15/04/13

Mircea Eliade, MITOLOGIE DELLA MORTE



[Kim Ku's Burial Place. (Yochang Park, Seoul 2013). Foto Rb]



1976. In Occultismo, stregoneria e mode culturali. Firenze, Sansoni, 1982, pp. 35-50.

Anche nella sfera di Thánatos, Eliade si rifa ad una delle sue tesi centrali, il mito dell’eterno ritorno. Infatti nota che “nella maggior parte delle culture tradizionali l’avvento della morte si presenta come un disgraziato accidente verificatosi agli inizi […], la morte è la conseguenza di qualcosa che è accaduto in un’epoca primordiale” (p. 36).

Entrando più nello specifico, solo pochi miti spiegano la morte come conseguenza della trasgressione di un comandamento divino: “più comuni sono i mii che attribuiscono la mortalità all’atto crudele e arbitrario di qualche essere demoniaco”, o “come un accidente assurdo e/o come la conseguenza di una scelta sciocca, di una stupidaggine degli antenati mitici” (p. 36).

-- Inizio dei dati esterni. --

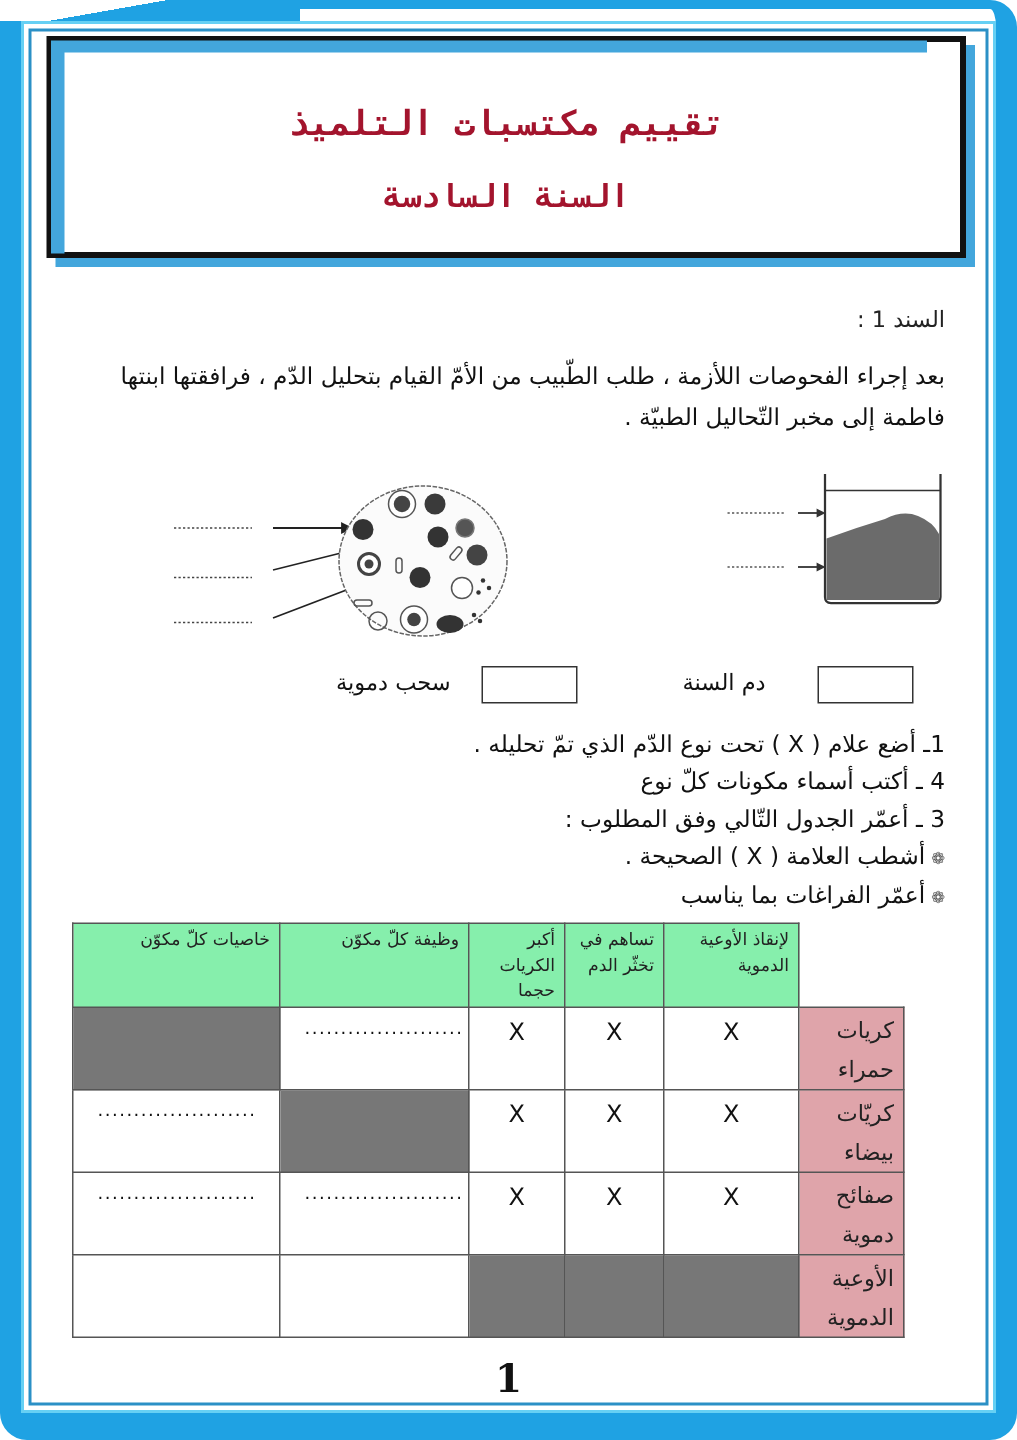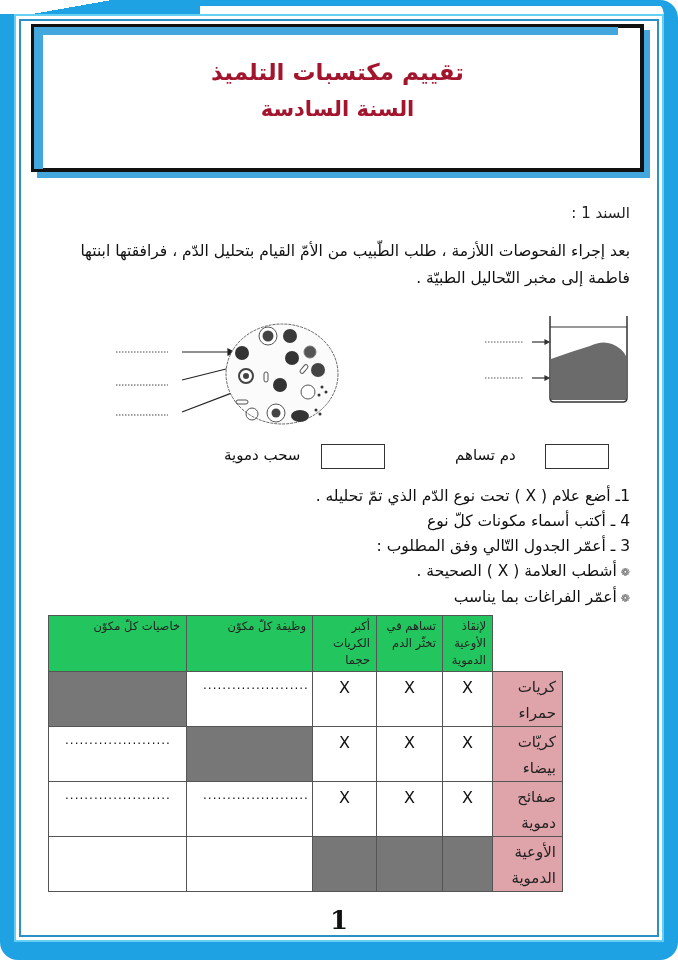--- a/index.html
+++ b/index.html
@@ -42,21 +42,21 @@
   .title-box::after {
     content: ""; position: absolute; left: -1px; top: 6px; width: 9px; bottom: -1px;
     background: #43a6dc;
   }
   .title-lines {
     position: absolute; left: 0; right: 0; top: 26px;
     text-align: center; direction: rtl;
     color: #a3142d; font-weight: bold; font-size: 23px; line-height: 37px;
     font-family: "DejaVu Sans", sans-serif;
   }
-  .title-lines div { margin: 0; }
+  .title-lines div { margin: 12px; font-family: Liberation Mono, monospace; }
   .title-lines .l3 { font-size: 21px; }
 
   .rtl { direction: rtl; text-align: right; }
   .section-label {
     position: absolute; right: 48px; top: 204px;
     font-size: 15px; font-weight: normal; color: #222;
   }
   .intro {
     position: absolute; right: 48px; top: 238px; width: 580px;
     font-size: 15.5px; line-height: 27px; color: #111;
@@ -79,21 +79,21 @@
   .questions .bullet { color: #555; font-size: 11px; margin-left: 4px; }
 
   
   table.grid {
     position: absolute; left: 48px; top: 615px;
     border-collapse: collapse; direction: rtl;
     font-family: "DejaVu Sans", sans-serif;
   }
   table.grid td, table.grid th { border: 1px solid #555; padding: 0; box-sizing: border-box; }
   .th-empty { border: none !important; background: #fff; width: 70px; }
-  .th { background: #22c55e; vertical-align: top; text-align: right; font-weight: normal;
+  .th { background: #86efac; vertical-align: top; text-align: right; font-weight: normal;
         font-size: 11.5px; line-height: 17px; padding: 2px 6px 2px 4px !important; color: #222; }
   .row-head { background: #dfa4aa; width: 70px; font-size: 15px; line-height: 26px;
               text-align: right; vertical-align: top; padding: 2px 6px 0 4px !important; color: #222; }
   .cell { background: #fff; vertical-align: top; text-align: center; font-size: 16px;
           padding-top: 6px !important; color: #111; }
   .cell.shaded { background: #777777; }
   .cell.dots { text-align: left; padding-left: 16px !important; font-size: 12px; letter-spacing: 1px; }
 
   .page-number {
     position: absolute; left: 0; right: 0; top: 905px; text-align: center;
@@ -170,38 +170,38 @@
     <line x1="52" y1="68" x2="66" y2="68"></line>
       <polygon points="65,66 69,68 65,70"></polygon>
   </g>
   <path d="M70 6 L70 88 Q70 92 74 92 L143 92 Q147 92 147 88 L147 6" fill="none" stroke="#333" stroke-width="1.5"></path>
   <line x1="70" y1="17" x2="147" y2="17" stroke="#333" stroke-width="1"></line>
   <path d="M71 49 Q90 42 110 36 Q122 30 132 34 Q142 38 146 46 L146 90 L71 90 Z" fill="#6b6b6b"></path>
 </svg>
 
 <div class="choice-row">
   <div class="choice-box" style="left:545px; top:4px;"></div>
-  <div class="choice-label" style="left:455px; top:6px;">دم تساهم</div>
+  <div class="choice-label" style="left:455px; top:6px;">دم السنة</div>
   <div class="choice-box" style="left:321px; top:4px;"></div>
   <div class="choice-label" style="left:224px; top:6px;">سحب دموية</div>
 </div>
 
 <div class="questions rtl">
   <div>1ـ أضع علام ( X ) تحت نوع الدّم الذي تمّ تحليله .</div>
   <div>4 ـ أكتب أسماء مكونات كلّ نوع</div>
   <div>3 ـ أعمّر الجدول التّالي وفق المطلوب :</div>
   <div><span class="bullet">❁</span><span>أشطب العلامة ( X ) الصحيحة .</span></div>
   <div><span class="bullet">❁</span><span>أعمّر الفراغات بما يناسب</span></div>
 </div>
 
 <table class="grid">
   <tbody>
       <tr style="height:54px">
     <th class="th-empty"></th>
-    <th class="th" style="width:50px">لإنقاذ الأوعية الدموية</th>
+    <th class="th" style="width:90px">لإنقاذ الأوعية الدموية</th>
     <th class="th" style="width:66px">تساهم في تخثّر الدم</th>
     <th class="th" style="width:64px">أكبر الكريات حجما</th>
     <th class="th" style="width:126px">وظيفة كلّ مكوّن</th>
     <th class="th" style="width:138px">خاصيات كلّ مكوّن</th>
   </tr>
   </tbody>
     <tbody id="tbody">
       <tr style="height: 54px;">
         <td class="row-head">كريات حمراء</td>
         <td class="cell">X</td>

A parere di Eliade, in tutte le culture la morte è “una seconda nascita, l’inizio di un’esistenza nuova, spirituale”, una seconda nascita non biologica, ma da crearsi ritualmente: “in questo senso la morte è un’iniziazione, l’introduzione di un nuovo modo di essere” (per esempio la resurrezione): da ciò consegue che, sul piano psicologico, “qualsiasi passaggio da un modo di essere a un altro implica necessariamente una morte simbolica. Morire è la condizione preliminare per rinascere in uno stato nuovo, superiore” (p. 41). Se “interpretata come passaggio a un altro modo – a un modo superiore – di esistenza, la morte diventa il modello paradigmatico di ogni mutamento significante della vita umana” (p. 43).

Molte culture ritengono che i morti tornino in vita, in ogni caso che siano presenti tra i vivi dopo la morte (sotto forma di spiriti, fantasmi, ecc.), per cui si determina un’equivalenza metaforica tra morte e vita: “questo processo paradossale rivela una nostalgia e forse la segreta speranza di raggiungere un livello di comprensione in cui vita e morte, corpo e spirito risultino aspetti e stadi dialettici di un’unica, intima realtà” (pp. 45-46).

Si tratta di un “paradosso della traslazione reciproca tra simboli e metafore della vita e simboli e metafore della morte” (p. 46), per cui si esplorano continuamente, nel quotidiano, nei sogni e così via, aspetti della morte rituale o reale (il gioco della campana dei bambini, per esempio, è la ripetizione di un gioco iniziatico in cui si impara a uscire da un labirinto), i proverbi (partire è un po’ morire), l’andar via, le geografie della morte presenti in letteratura. Qualsiasi “immersione nel buio, qualsiasi irruzione di luce rappresenta un incontro con la morte. Lo stesso può dirsi di qualsiasi esperienza di alpinismo, volo, nuoto subacqueo, o per qualsiasi viaggio, scoperta di un paese sconosciuto e perfino per incontri significativi di uno straniero” (p. 48), tutti elementi reperibili nelle configurazioni dell’aldilà rinvenibili nei viaggi mortuari mitici, in universi precedentemente conosciuti in sogno e nella fantasia.

Per quanto assolutizzante, questo saggio mette in rilievo l’enantiodromia della morte e della vita; e il rinnovamento, o non dispersione, derivante dalla tendenza entropica dell’universo e al suo interno degli esseri umani.